[Screenshot and code edit data]
________________________________________
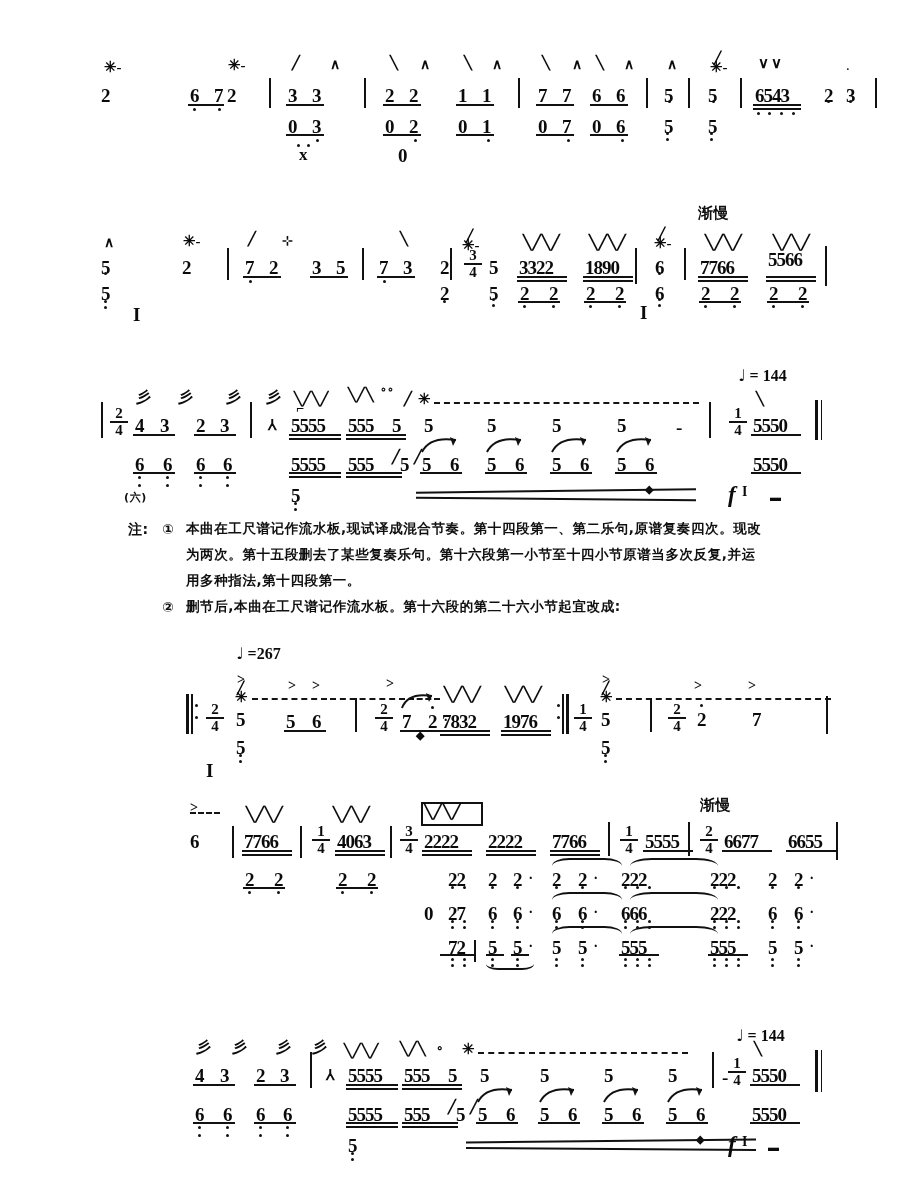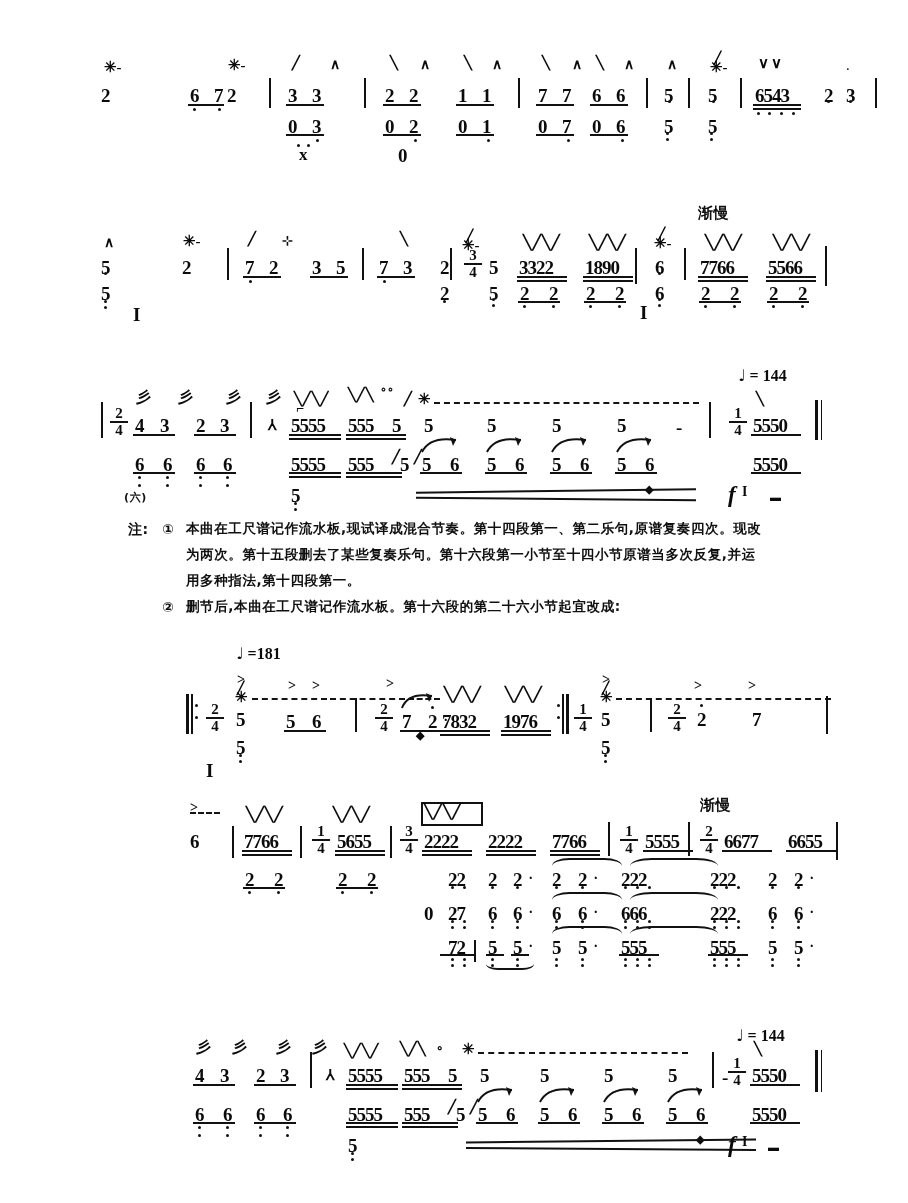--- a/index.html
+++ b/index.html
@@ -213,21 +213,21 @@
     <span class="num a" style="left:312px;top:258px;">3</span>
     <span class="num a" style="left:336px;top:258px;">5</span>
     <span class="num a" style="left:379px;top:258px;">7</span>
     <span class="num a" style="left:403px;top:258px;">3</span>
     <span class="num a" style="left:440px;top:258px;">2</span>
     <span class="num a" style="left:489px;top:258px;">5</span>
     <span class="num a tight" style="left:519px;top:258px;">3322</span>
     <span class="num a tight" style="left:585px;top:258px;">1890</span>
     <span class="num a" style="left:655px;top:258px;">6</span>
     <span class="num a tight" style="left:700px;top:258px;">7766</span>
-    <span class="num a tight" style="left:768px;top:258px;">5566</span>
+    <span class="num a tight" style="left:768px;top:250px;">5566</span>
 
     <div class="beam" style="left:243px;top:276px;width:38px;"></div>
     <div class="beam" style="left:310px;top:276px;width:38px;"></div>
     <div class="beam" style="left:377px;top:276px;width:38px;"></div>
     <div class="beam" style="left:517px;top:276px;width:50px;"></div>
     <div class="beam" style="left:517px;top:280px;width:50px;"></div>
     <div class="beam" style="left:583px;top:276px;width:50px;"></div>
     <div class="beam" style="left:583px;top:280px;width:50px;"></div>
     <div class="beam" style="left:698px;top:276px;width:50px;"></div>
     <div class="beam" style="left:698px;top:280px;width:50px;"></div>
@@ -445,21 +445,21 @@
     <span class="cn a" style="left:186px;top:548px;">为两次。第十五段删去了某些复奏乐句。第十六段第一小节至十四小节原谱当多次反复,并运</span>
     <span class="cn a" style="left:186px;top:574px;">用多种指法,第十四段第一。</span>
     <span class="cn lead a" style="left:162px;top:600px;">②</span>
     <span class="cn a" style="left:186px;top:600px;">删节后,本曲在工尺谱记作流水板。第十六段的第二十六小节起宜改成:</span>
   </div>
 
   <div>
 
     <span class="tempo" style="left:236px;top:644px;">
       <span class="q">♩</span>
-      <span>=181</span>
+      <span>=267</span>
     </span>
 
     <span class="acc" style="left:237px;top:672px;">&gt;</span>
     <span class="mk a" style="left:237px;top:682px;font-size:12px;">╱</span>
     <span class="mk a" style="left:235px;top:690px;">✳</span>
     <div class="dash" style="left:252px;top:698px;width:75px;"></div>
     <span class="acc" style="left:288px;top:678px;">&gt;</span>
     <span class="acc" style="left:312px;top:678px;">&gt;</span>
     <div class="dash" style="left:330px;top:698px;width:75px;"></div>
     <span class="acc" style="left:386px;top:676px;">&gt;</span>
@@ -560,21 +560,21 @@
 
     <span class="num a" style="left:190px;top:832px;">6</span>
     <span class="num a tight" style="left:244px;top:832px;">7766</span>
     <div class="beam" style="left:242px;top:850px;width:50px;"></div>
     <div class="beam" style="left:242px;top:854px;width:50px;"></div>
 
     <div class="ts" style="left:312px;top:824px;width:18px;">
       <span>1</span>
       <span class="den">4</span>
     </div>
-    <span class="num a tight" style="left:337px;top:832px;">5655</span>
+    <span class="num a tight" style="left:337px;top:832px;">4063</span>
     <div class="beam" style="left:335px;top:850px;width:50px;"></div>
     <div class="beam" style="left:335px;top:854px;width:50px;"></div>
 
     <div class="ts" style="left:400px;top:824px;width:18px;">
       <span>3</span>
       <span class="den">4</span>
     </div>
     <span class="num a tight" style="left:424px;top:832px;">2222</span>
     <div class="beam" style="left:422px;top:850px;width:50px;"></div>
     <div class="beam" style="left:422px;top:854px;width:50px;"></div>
________________________________________
EXERCISE GOAL:
Please output all the data exactly as given, with the pictures omitted.

YOUR SOLUTION:
--- a/index.html
+++ b/index.html
@@ -213,21 +213,21 @@
     <span class="num a" style="left:312px;top:258px;">3</span>
     <span class="num a" style="left:336px;top:258px;">5</span>
     <span class="num a" style="left:379px;top:258px;">7</span>
     <span class="num a" style="left:403px;top:258px;">3</span>
     <span class="num a" style="left:440px;top:258px;">2</span>
     <span class="num a" style="left:489px;top:258px;">5</span>
     <span class="num a tight" style="left:519px;top:258px;">3322</span>
     <span class="num a tight" style="left:585px;top:258px;">1890</span>
     <span class="num a" style="left:655px;top:258px;">6</span>
     <span class="num a tight" style="left:700px;top:258px;">7766</span>
-    <span class="num a tight" style="left:768px;top:258px;">5566</span>
+    <span class="num a tight" style="left:768px;top:250px;">5566</span>
 
     <div class="beam" style="left:243px;top:276px;width:38px;"></div>
     <div class="beam" style="left:310px;top:276px;width:38px;"></div>
     <div class="beam" style="left:377px;top:276px;width:38px;"></div>
     <div class="beam" style="left:517px;top:276px;width:50px;"></div>
     <div class="beam" style="left:517px;top:280px;width:50px;"></div>
     <div class="beam" style="left:583px;top:276px;width:50px;"></div>
     <div class="beam" style="left:583px;top:280px;width:50px;"></div>
     <div class="beam" style="left:698px;top:276px;width:50px;"></div>
     <div class="beam" style="left:698px;top:280px;width:50px;"></div>
@@ -445,21 +445,21 @@
     <span class="cn a" style="left:186px;top:548px;">为两次。第十五段删去了某些复奏乐句。第十六段第一小节至十四小节原谱当多次反复,并运</span>
     <span class="cn a" style="left:186px;top:574px;">用多种指法,第十四段第一。</span>
     <span class="cn lead a" style="left:162px;top:600px;">②</span>
     <span class="cn a" style="left:186px;top:600px;">删节后,本曲在工尺谱记作流水板。第十六段的第二十六小节起宜改成:</span>
   </div>
 
   <div>
 
     <span class="tempo" style="left:236px;top:644px;">
       <span class="q">♩</span>
-      <span>=181</span>
+      <span>=267</span>
     </span>
 
     <span class="acc" style="left:237px;top:672px;">&gt;</span>
     <span class="mk a" style="left:237px;top:682px;font-size:12px;">╱</span>
     <span class="mk a" style="left:235px;top:690px;">✳</span>
     <div class="dash" style="left:252px;top:698px;width:75px;"></div>
     <span class="acc" style="left:288px;top:678px;">&gt;</span>
     <span class="acc" style="left:312px;top:678px;">&gt;</span>
     <div class="dash" style="left:330px;top:698px;width:75px;"></div>
     <span class="acc" style="left:386px;top:676px;">&gt;</span>
@@ -560,21 +560,21 @@
 
     <span class="num a" style="left:190px;top:832px;">6</span>
     <span class="num a tight" style="left:244px;top:832px;">7766</span>
     <div class="beam" style="left:242px;top:850px;width:50px;"></div>
     <div class="beam" style="left:242px;top:854px;width:50px;"></div>
 
     <div class="ts" style="left:312px;top:824px;width:18px;">
       <span>1</span>
       <span class="den">4</span>
     </div>
-    <span class="num a tight" style="left:337px;top:832px;">5655</span>
+    <span class="num a tight" style="left:337px;top:832px;">4063</span>
     <div class="beam" style="left:335px;top:850px;width:50px;"></div>
     <div class="beam" style="left:335px;top:854px;width:50px;"></div>
 
     <div class="ts" style="left:400px;top:824px;width:18px;">
       <span>3</span>
       <span class="den">4</span>
     </div>
     <span class="num a tight" style="left:424px;top:832px;">2222</span>
     <div class="beam" style="left:422px;top:850px;width:50px;"></div>
     <div class="beam" style="left:422px;top:854px;width:50px;"></div>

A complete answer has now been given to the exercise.